Anthony Appiah is the guest on John Perry's and Ken Taylor's great show.  Check it out here.

Comments

At the end of the show, the 60-second philosopher makes fun of our use of the nickname X-Phi (and X-Philes) as a reference to an outdated TV show, when we're supposed to be new and hip (he mentions our anthem and the burning armchair video).

Well, what do people think? I've always avoided it, but then again I argued against using 'Experimental Philosophy' and I was clearly wrong about that.

I don't think that "X-Phi" was coined as a reference to Scully and Mulder, but I personally have always enjoyed "X-Philes" as a term for our motley band, and it clearly is such a reference.

However, I was thinking recently about this
http://tinyurl.com/459pb2
and I wondered whether, as a very polemical joke, we could start referring to x-phi instead under the name "evidence-based philosophy".... ;-)

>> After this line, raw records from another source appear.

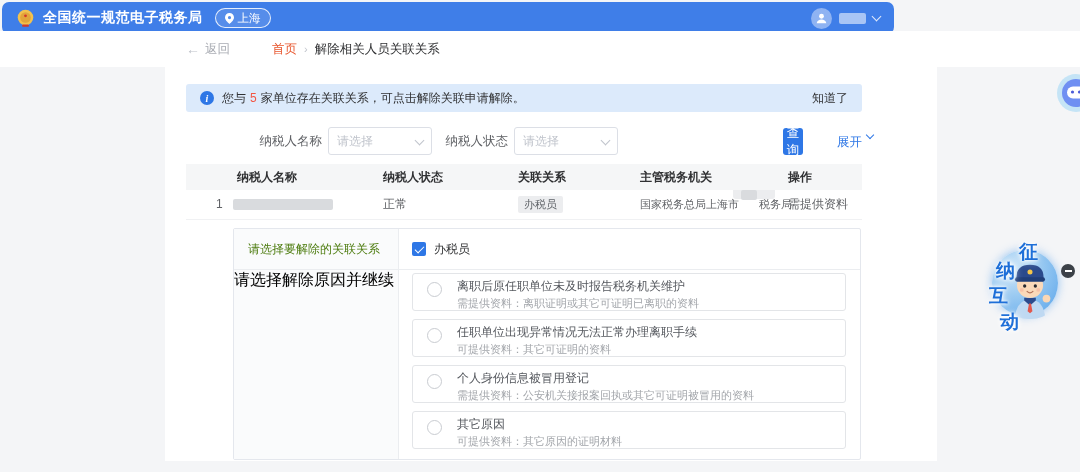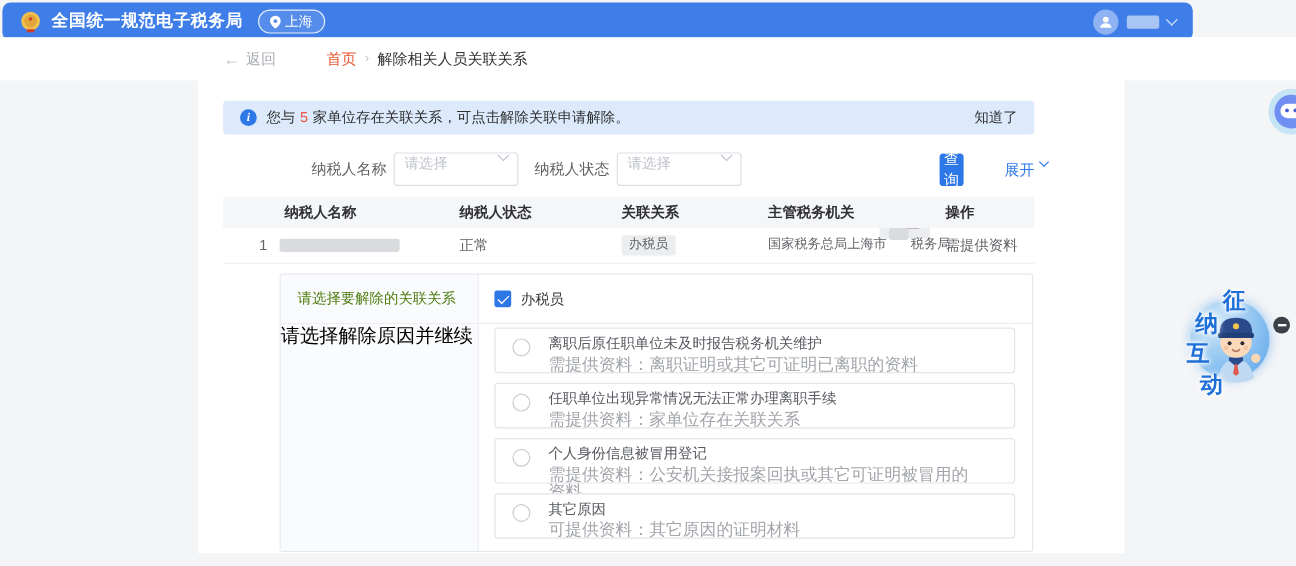--- a/index.html
+++ b/index.html
@@ -14,7 +14,7 @@
 
   
   .app-header{
-    left:2px;top:2px;width:992px;height:27px;border-radius:7px;
+    left:2px;top:2px;width:892px;height:27px;border-radius:7px;
     background:#3F7EE8;display:flex;align-items:center;padding:16px 14px;box-sizing:border-box;
   }
   .emblem{width:19px;height:19px;margin-right:8px;flex:0 0 auto;}

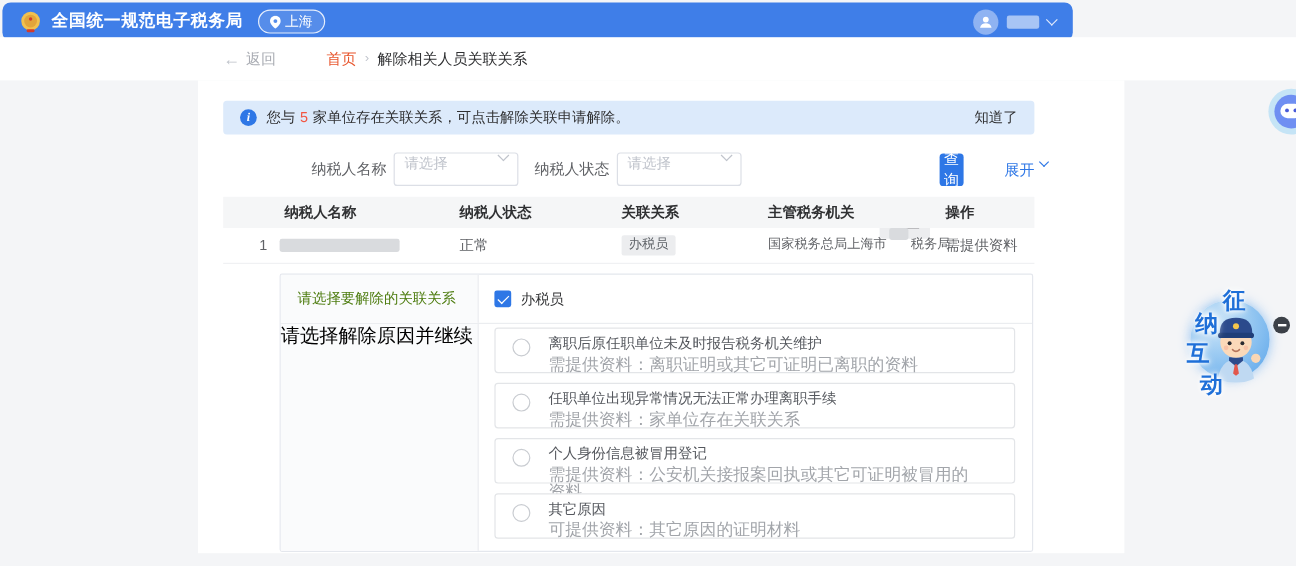--- a/index.html
+++ b/index.html
@@ -63,7 +63,7 @@
   .f-label{font-size:12.5px;color:#606266;line-height:28px;text-align:right;}
   .select{
     height:28px;border:1px solid #DCDFE6;border-radius:3px;background:#fff;box-sizing:border-box;
-    display:flex;align-items:flex-start;padding:0 8px;font-size:12px;color:#C0C4CC;cursor:pointer;
+    display:flex;align-items:center;padding:0 8px;font-size:12px;color:#C0C4CC;cursor:pointer;
   }
   .select .chev-gray{border-color:#C0C4CC;margin-left:auto;margin-top:-2px;}
   .btn{border:none;border-radius:3px;font-size:12.5px;height:27px;cursor:pointer;

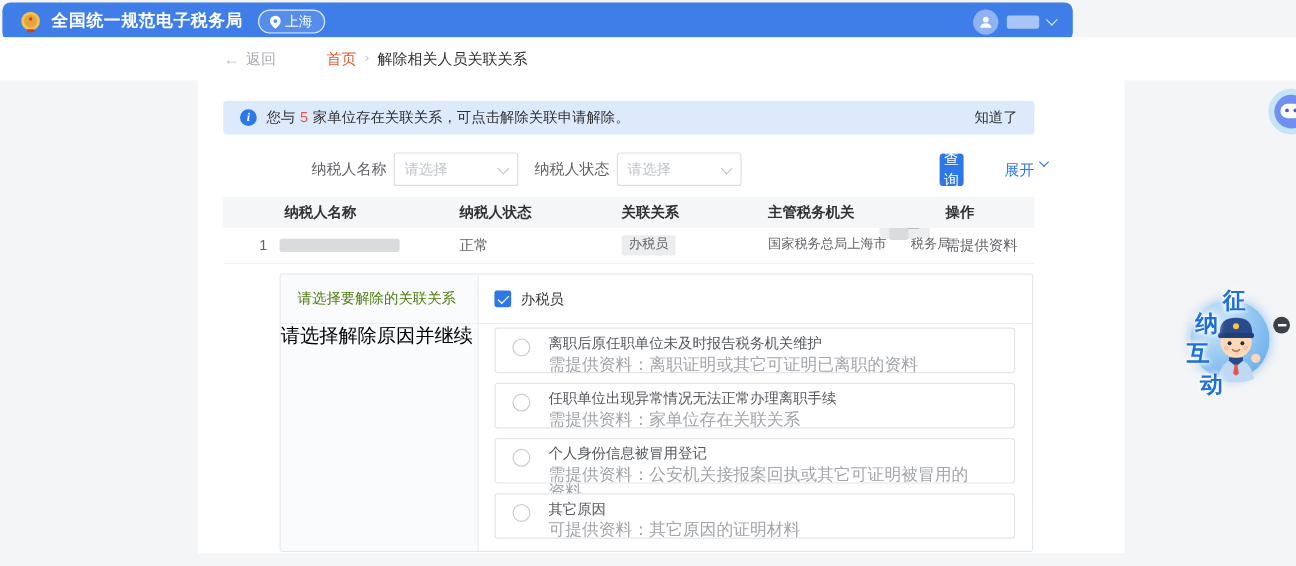--- a/index.html
+++ b/index.html
@@ -103,7 +103,7 @@
   }
   .radio{position:absolute;left:14px;top:8px;width:13px;height:13px;border:1px solid #C9CCD1;border-radius:50%;background:#fff;}
   .opt-title{font-size:12px;color:#55585E;line-height:15px;}
-  .opt-desc{font-size:14px;color:#A2A5AA;line-height:14px;margin-top:2px;}
+  .opt-desc{font-size:11px;color:#A2A5AA;line-height:14px;margin-top:2px;}
 
   
   .chat-fab{left:1056px;top:73px;width:40px;height:40px;cursor:pointer;}

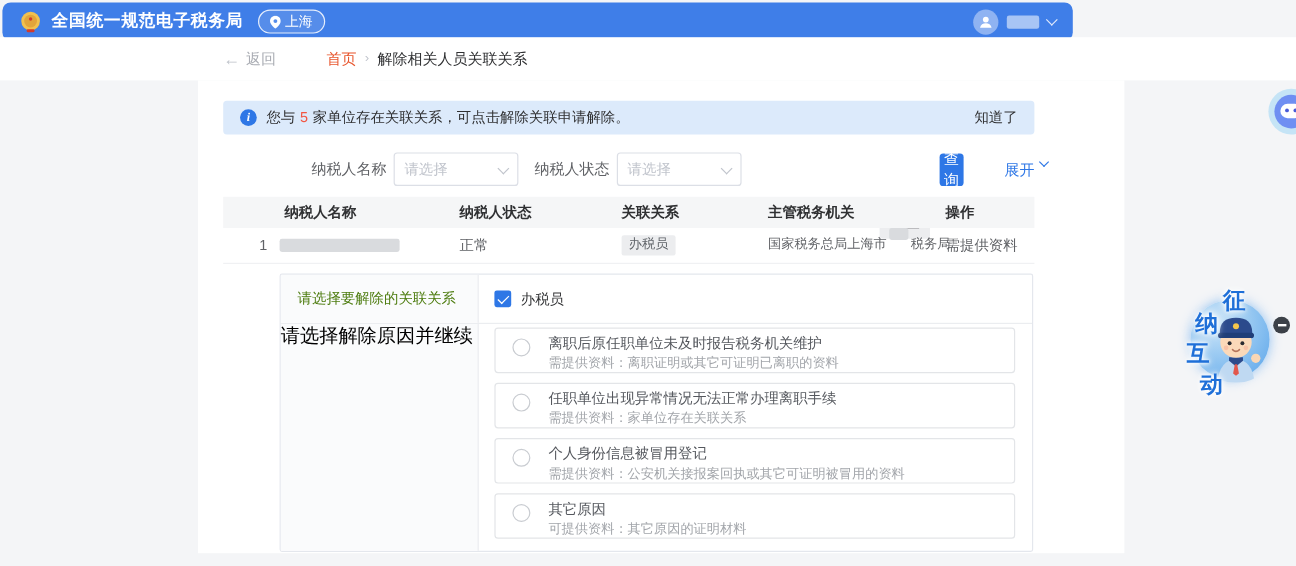--- a/index.html
+++ b/index.html
@@ -231,7 +231,7 @@
     <div class="opt">
       <span class="radio"></span>
       <div class="opt-title">任职单位出现异常情况无法正常办理离职手续</div>
-      <div class="opt-desc">需提供资料：家单位存在关联关系</div>
+      <div class="opt-desc">可提供资料：其它可证明的资料</div>
     </div>
     <div class="opt">
       <span class="radio"></span>

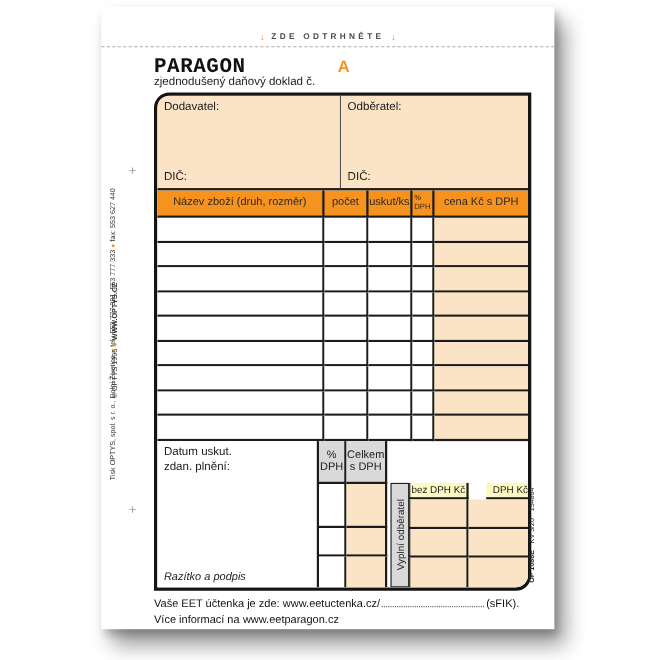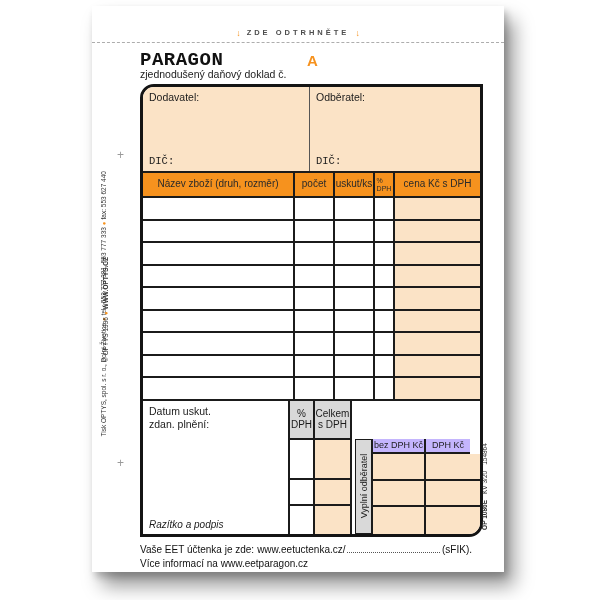--- a/index.html
+++ b/index.html
@@ -33,7 +33,7 @@
   .party.sup{width:167px;border-right:1.5px solid #555;}
   .party.cus{flex:1;}
   .party .lbl{position:absolute;left:6px;top:4px;font-size:10.5px;}
-  .party .dic{position:absolute;left:6px;bottom:4px;font-size:10.5px;font-family:Liberation Mono, monospace;}
+  .party .dic{position:absolute;left:6px;bottom:4px;font-size:10.5px;}
   
   .thead,.tbody{display:grid;grid-template-columns:152px 40px 40px 20px 1fr;}
   .thead{background:#F6921E;height:25px;}

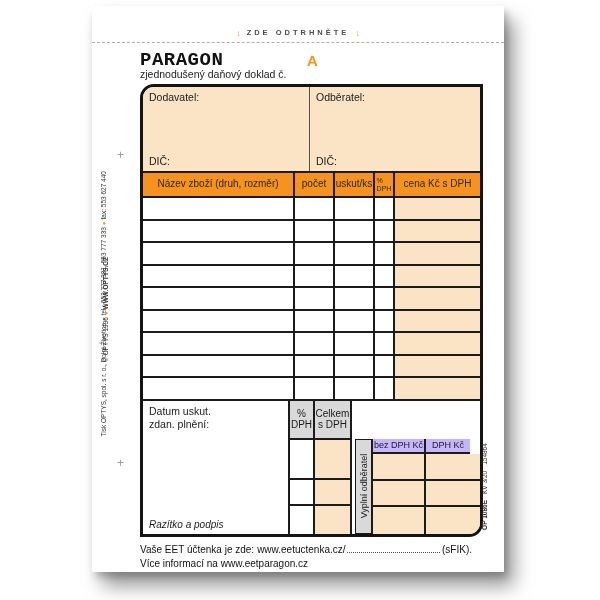--- a/index.html
+++ b/index.html
@@ -62,7 +62,7 @@
   .strip{left:212px;top:38px;width:17px;height:95px;background:#D9D9D9;border:1.5px solid #1b1b1b;}
   .strip span{position:absolute;left:50%;top:50%;transform:translate(-50%,-50%) rotate(-90deg);
     white-space:nowrap;font-size:9px;color:#222;}
-  .subhead{top:38px;height:15px;background:#c4b5fd;border-bottom:2px solid #1b1b1b;border-right:2px solid #1b1b1b;
+  .subhead{top:38px;height:15px;background:#fef9c3;border-bottom:2px solid #1b1b1b;border-right:2px solid #1b1b1b;
     display:flex;align-items:center;justify-content:center;font-size:9px;}
   .sh1{left:229px;width:54px;border-left:1.5px solid #1b1b1b;}
   .sh2{left:283px;width:44px;border-right:none;}

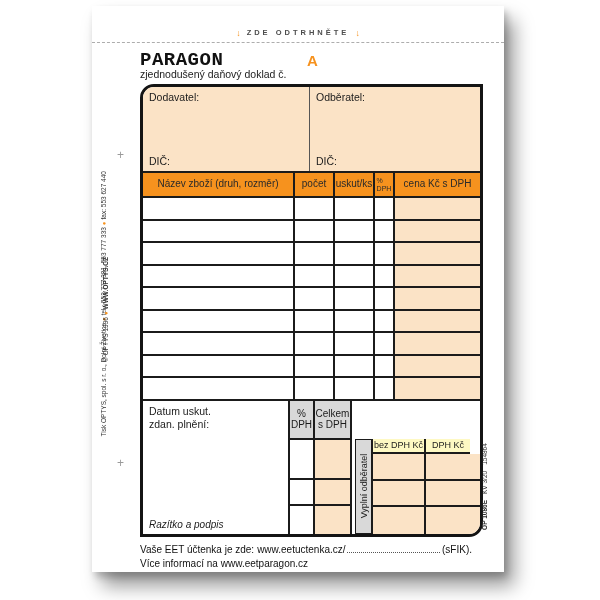--- a/index.html
+++ b/index.html
@@ -65,7 +65,7 @@
   .subhead{top:38px;height:15px;background:#fef9c3;border-bottom:2px solid #1b1b1b;border-right:2px solid #1b1b1b;
     display:flex;align-items:center;justify-content:center;font-size:9px;}
   .sh1{left:229px;width:54px;border-left:1.5px solid #1b1b1b;}
-  .sh2{left:283px;width:44px;border-right:none;}
+  .sh2{left:299px;width:44px;border-right:none;}
   .prow{background:#FBE3C6;border-right:2px solid #1b1b1b;border-bottom:2px solid #1b1b1b;}
   .prow.rnone{border-right:none;}
   .prow.bnone{border-bottom:none;}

Experimental philosophy is a useful corrective to some philosophers' tendency to take word-meaning as primitive, which is related to the tendency to see philosophical appropriations of ordinary language terms as freakish and incorrect in principle. This goes back to Wittgenstein's Tractatus, in which the author claimed that the terms of ordinary language were perfectly fit tools for representing reality just as they are, in contradictinction to Russell and Frege, who saw their project as laying down the conditions for a 'logically perfect language.' I take Wittgenstein to be saying that an 'illogical' language is inconceivable; it would not qualify as a language. However, the ordinary language philosophers detached his conclusion from the esoteric technical reasons by which Wittgenstein arrived at it. I think the lesson of experimental philosophy is that ordinary speech does not lead a blissful life, undisturbed by philosophical conundrums, but is itself shot through with conflicting conceptual intuitions. The philosopher's rightful claim to expertise is that s/he has fastened onto these and reflected carefully on them. Empirical scientists who tend to slight the conceptual side of their enterprise can learn from philosophers. But it's no solution to a philosophical question to find out which intuitions are held by the most people; still less what part of the brain lights up the most when people think about it. Let's give our brains credit for being more sophisticated than cheap pocket calculators.